• Given data
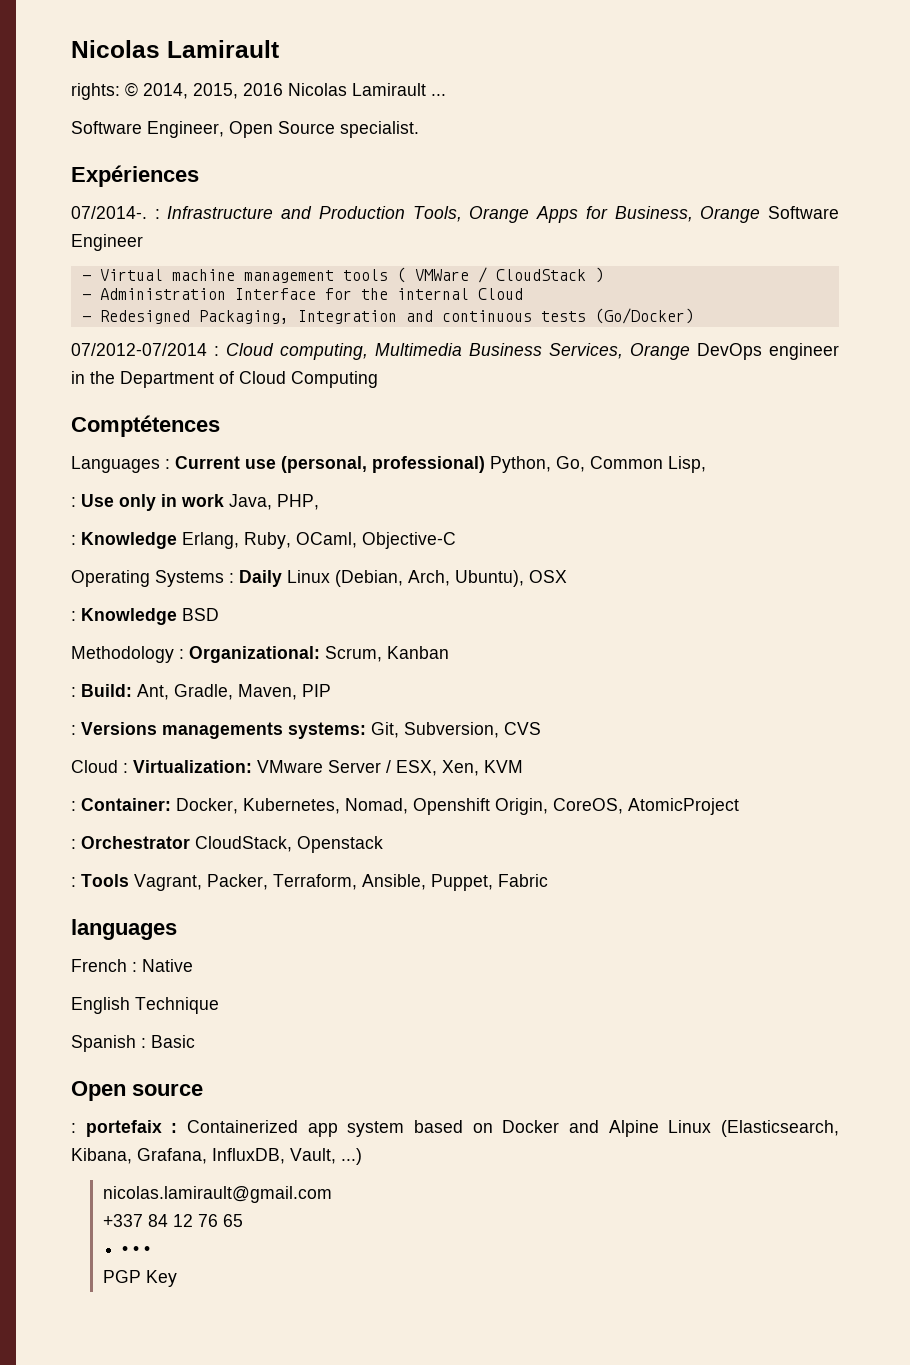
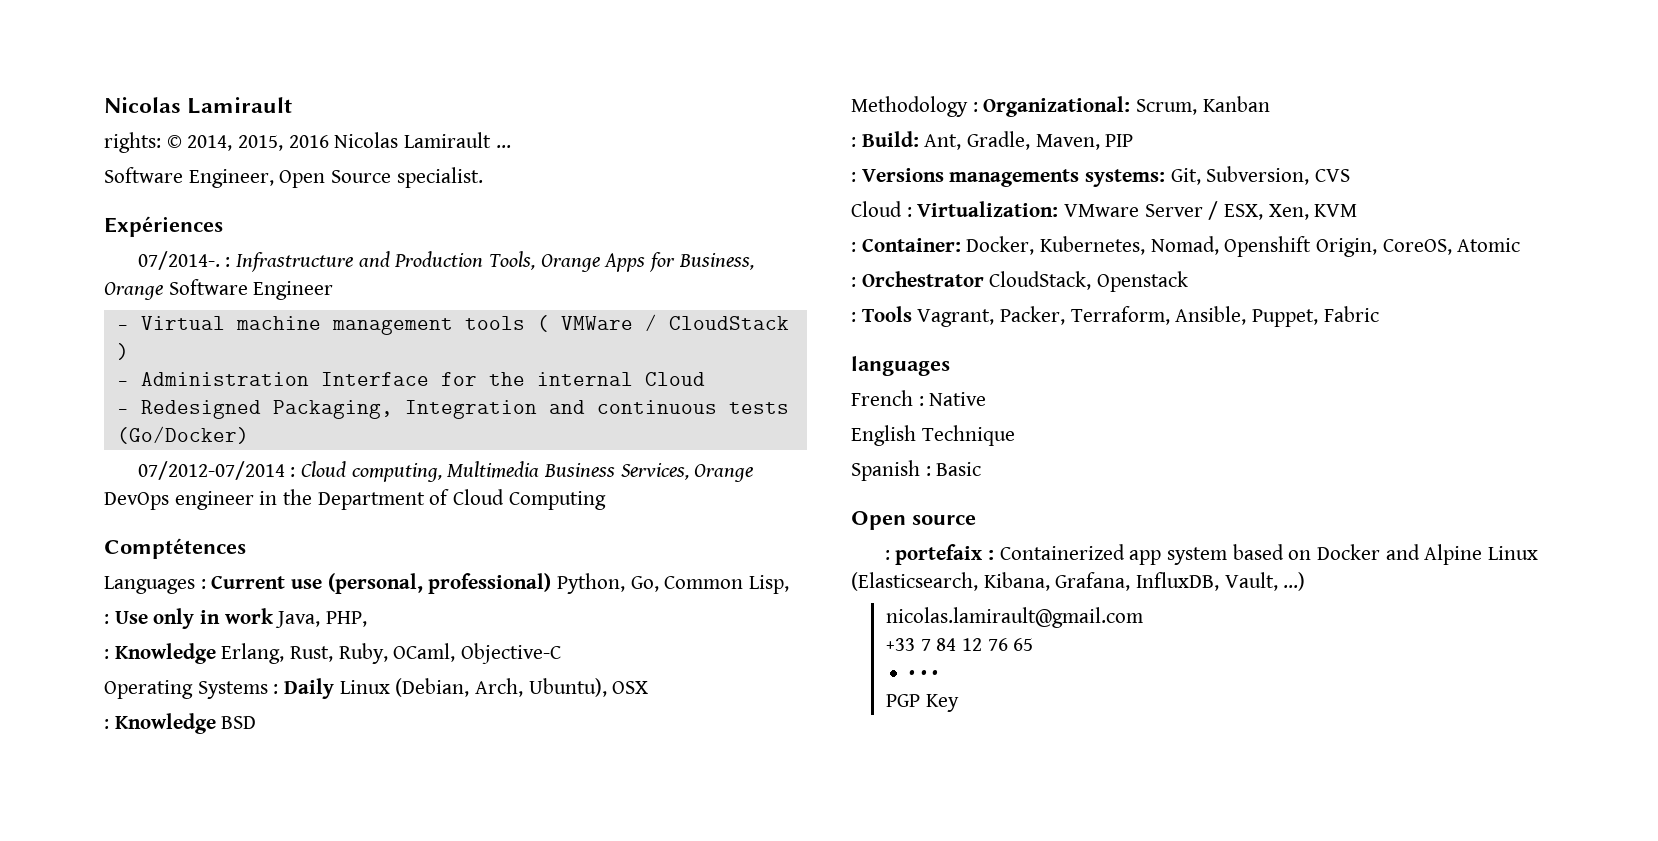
(239, 540) none -> [290,646,334,662] Rust,
[628,798,739,815] AtomicProject -> [1457,238,1521,252] Atomic
[102,1214,143,1227] +337 -> [885,638,931,651] +33 7

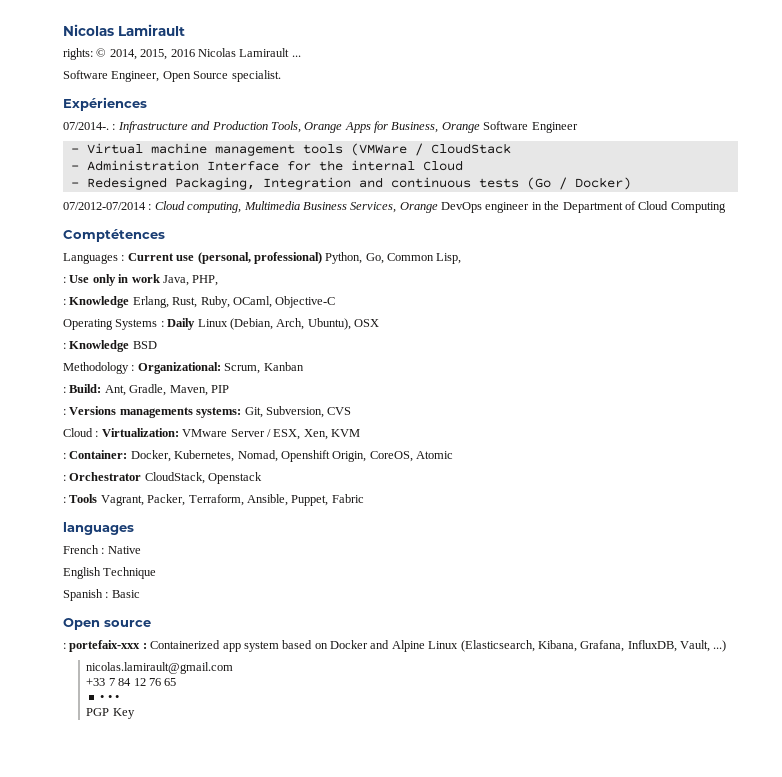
[536,315,633,332] ( VMWare -> [350,143,407,156] (VMWare
[116,343,129,360] ) -> (511, 148) none
[116,426,249,444] (Go/Docker) -> [526,177,631,190] (Go / Docker)
[895,544,983,565] portefaix -> [69,640,141,652] portefaix-xxx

• Exercise brief
Word for word, write out each line from the one with "[628,798,739,815] AtomicProject ->" through the end of the entries above, and omit any pictures.

• Response box
[628,798,739,815] AtomicProject -> [1457,238,1521,252] Atomic
[102,1214,143,1227] +337 -> [885,638,931,651] +33 7

[536,315,633,332] ( VMWare -> [350,143,407,156] (VMWare
[116,343,129,360] ) -> (511, 148) none
[116,426,249,444] (Go/Docker) -> [526,177,631,190] (Go / Docker)
[895,544,983,565] portefaix -> [69,640,141,652] portefaix-xxx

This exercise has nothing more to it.